• **WORK ORDER**
Reproduce every line below exactly as written; do not include the images.

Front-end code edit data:
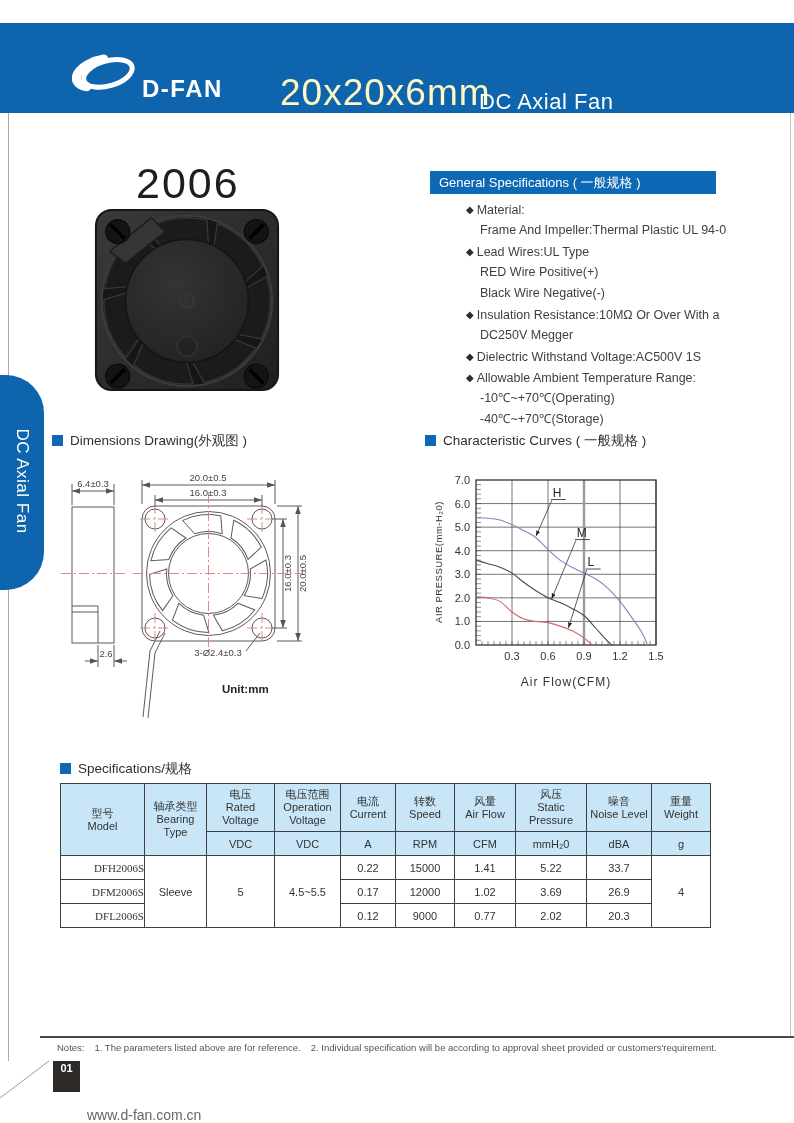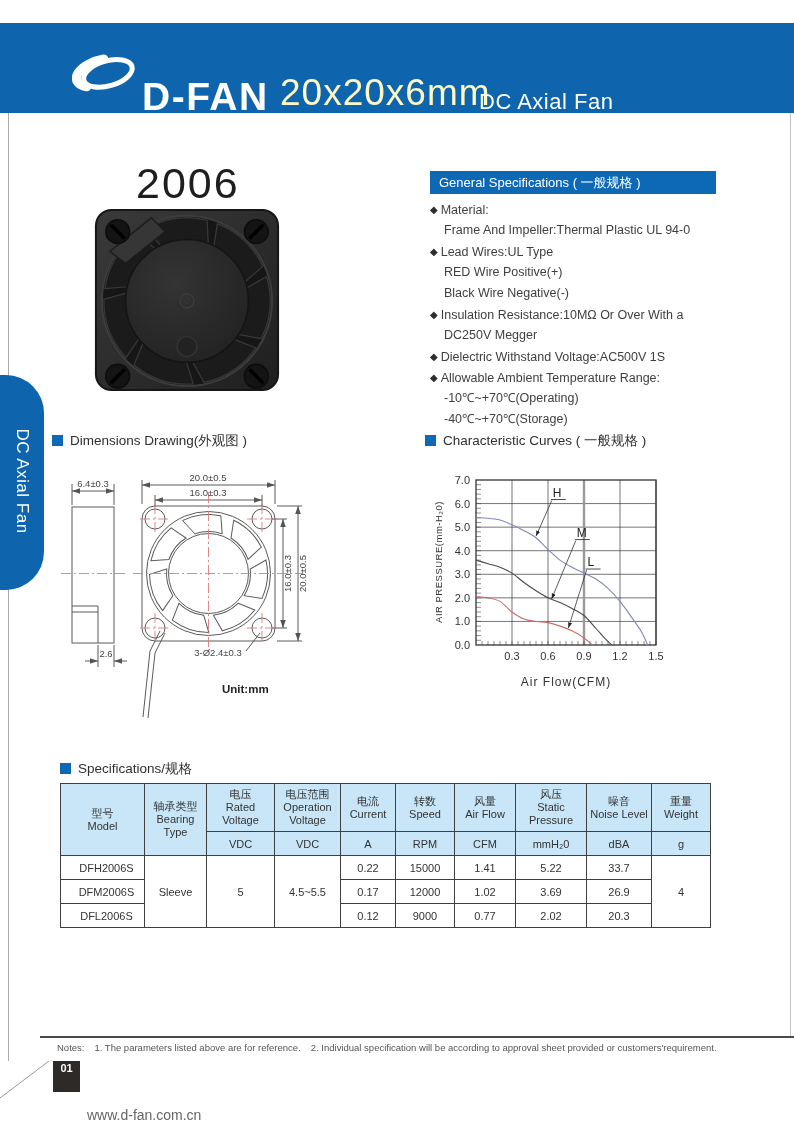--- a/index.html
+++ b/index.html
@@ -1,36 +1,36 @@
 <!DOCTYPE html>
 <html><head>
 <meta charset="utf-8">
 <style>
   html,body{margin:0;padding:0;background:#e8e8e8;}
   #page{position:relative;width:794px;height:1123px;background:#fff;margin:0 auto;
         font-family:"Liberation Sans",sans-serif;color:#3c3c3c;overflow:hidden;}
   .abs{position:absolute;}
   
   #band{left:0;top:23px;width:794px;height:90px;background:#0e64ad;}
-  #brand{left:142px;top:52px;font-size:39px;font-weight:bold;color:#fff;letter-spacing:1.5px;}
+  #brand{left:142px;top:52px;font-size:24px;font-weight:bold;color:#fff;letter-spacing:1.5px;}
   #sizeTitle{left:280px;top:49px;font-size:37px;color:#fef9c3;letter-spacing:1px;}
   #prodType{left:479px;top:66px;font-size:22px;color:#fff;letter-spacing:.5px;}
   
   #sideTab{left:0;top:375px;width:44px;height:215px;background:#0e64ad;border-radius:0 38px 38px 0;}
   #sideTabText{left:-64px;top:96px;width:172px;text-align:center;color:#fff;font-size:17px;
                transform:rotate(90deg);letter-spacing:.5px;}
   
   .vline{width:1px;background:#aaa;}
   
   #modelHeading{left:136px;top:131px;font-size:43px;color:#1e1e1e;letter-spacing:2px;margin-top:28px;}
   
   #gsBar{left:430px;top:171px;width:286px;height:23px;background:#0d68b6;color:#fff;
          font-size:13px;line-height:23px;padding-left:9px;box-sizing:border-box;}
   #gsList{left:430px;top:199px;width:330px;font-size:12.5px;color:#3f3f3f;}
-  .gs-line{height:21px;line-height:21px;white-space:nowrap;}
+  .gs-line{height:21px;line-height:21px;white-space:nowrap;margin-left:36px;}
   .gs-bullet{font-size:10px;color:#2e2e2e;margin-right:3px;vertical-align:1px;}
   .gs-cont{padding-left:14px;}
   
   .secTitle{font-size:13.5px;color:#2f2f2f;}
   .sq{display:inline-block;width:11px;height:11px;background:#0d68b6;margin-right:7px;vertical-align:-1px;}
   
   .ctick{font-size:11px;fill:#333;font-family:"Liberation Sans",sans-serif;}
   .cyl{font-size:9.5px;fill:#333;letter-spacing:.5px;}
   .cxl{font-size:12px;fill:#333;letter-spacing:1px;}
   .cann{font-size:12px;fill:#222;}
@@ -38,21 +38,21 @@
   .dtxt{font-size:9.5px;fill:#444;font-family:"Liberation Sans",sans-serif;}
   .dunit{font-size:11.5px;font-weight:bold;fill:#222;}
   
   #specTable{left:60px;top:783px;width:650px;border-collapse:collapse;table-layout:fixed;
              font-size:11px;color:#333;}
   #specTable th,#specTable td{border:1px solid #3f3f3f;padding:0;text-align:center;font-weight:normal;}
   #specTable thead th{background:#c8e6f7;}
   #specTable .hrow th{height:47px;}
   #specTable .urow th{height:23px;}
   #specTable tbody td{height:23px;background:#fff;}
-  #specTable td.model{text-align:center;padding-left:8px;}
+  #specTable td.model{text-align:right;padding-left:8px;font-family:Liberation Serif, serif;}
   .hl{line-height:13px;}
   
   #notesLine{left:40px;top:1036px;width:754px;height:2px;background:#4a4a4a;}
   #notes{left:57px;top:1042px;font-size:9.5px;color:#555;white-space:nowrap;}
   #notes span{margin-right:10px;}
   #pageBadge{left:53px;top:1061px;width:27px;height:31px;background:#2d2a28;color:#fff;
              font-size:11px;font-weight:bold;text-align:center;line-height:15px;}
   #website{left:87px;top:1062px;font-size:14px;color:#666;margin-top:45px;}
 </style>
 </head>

• **RESPONSE TO THE EXERCISE**
--- a/index.html
+++ b/index.html
@@ -1,36 +1,36 @@
 <!DOCTYPE html>
 <html><head>
 <meta charset="utf-8">
 <style>
   html,body{margin:0;padding:0;background:#e8e8e8;}
   #page{position:relative;width:794px;height:1123px;background:#fff;margin:0 auto;
         font-family:"Liberation Sans",sans-serif;color:#3c3c3c;overflow:hidden;}
   .abs{position:absolute;}
   
   #band{left:0;top:23px;width:794px;height:90px;background:#0e64ad;}
-  #brand{left:142px;top:52px;font-size:39px;font-weight:bold;color:#fff;letter-spacing:1.5px;}
+  #brand{left:142px;top:52px;font-size:24px;font-weight:bold;color:#fff;letter-spacing:1.5px;}
   #sizeTitle{left:280px;top:49px;font-size:37px;color:#fef9c3;letter-spacing:1px;}
   #prodType{left:479px;top:66px;font-size:22px;color:#fff;letter-spacing:.5px;}
   
   #sideTab{left:0;top:375px;width:44px;height:215px;background:#0e64ad;border-radius:0 38px 38px 0;}
   #sideTabText{left:-64px;top:96px;width:172px;text-align:center;color:#fff;font-size:17px;
                transform:rotate(90deg);letter-spacing:.5px;}
   
   .vline{width:1px;background:#aaa;}
   
   #modelHeading{left:136px;top:131px;font-size:43px;color:#1e1e1e;letter-spacing:2px;margin-top:28px;}
   
   #gsBar{left:430px;top:171px;width:286px;height:23px;background:#0d68b6;color:#fff;
          font-size:13px;line-height:23px;padding-left:9px;box-sizing:border-box;}
   #gsList{left:430px;top:199px;width:330px;font-size:12.5px;color:#3f3f3f;}
-  .gs-line{height:21px;line-height:21px;white-space:nowrap;}
+  .gs-line{height:21px;line-height:21px;white-space:nowrap;margin-left:36px;}
   .gs-bullet{font-size:10px;color:#2e2e2e;margin-right:3px;vertical-align:1px;}
   .gs-cont{padding-left:14px;}
   
   .secTitle{font-size:13.5px;color:#2f2f2f;}
   .sq{display:inline-block;width:11px;height:11px;background:#0d68b6;margin-right:7px;vertical-align:-1px;}
   
   .ctick{font-size:11px;fill:#333;font-family:"Liberation Sans",sans-serif;}
   .cyl{font-size:9.5px;fill:#333;letter-spacing:.5px;}
   .cxl{font-size:12px;fill:#333;letter-spacing:1px;}
   .cann{font-size:12px;fill:#222;}
@@ -38,21 +38,21 @@
   .dtxt{font-size:9.5px;fill:#444;font-family:"Liberation Sans",sans-serif;}
   .dunit{font-size:11.5px;font-weight:bold;fill:#222;}
   
   #specTable{left:60px;top:783px;width:650px;border-collapse:collapse;table-layout:fixed;
              font-size:11px;color:#333;}
   #specTable th,#specTable td{border:1px solid #3f3f3f;padding:0;text-align:center;font-weight:normal;}
   #specTable thead th{background:#c8e6f7;}
   #specTable .hrow th{height:47px;}
   #specTable .urow th{height:23px;}
   #specTable tbody td{height:23px;background:#fff;}
-  #specTable td.model{text-align:center;padding-left:8px;}
+  #specTable td.model{text-align:right;padding-left:8px;font-family:Liberation Serif, serif;}
   .hl{line-height:13px;}
   
   #notesLine{left:40px;top:1036px;width:754px;height:2px;background:#4a4a4a;}
   #notes{left:57px;top:1042px;font-size:9.5px;color:#555;white-space:nowrap;}
   #notes span{margin-right:10px;}
   #pageBadge{left:53px;top:1061px;width:27px;height:31px;background:#2d2a28;color:#fff;
              font-size:11px;font-weight:bold;text-align:center;line-height:15px;}
   #website{left:87px;top:1062px;font-size:14px;color:#666;margin-top:45px;}
 </style>
 </head>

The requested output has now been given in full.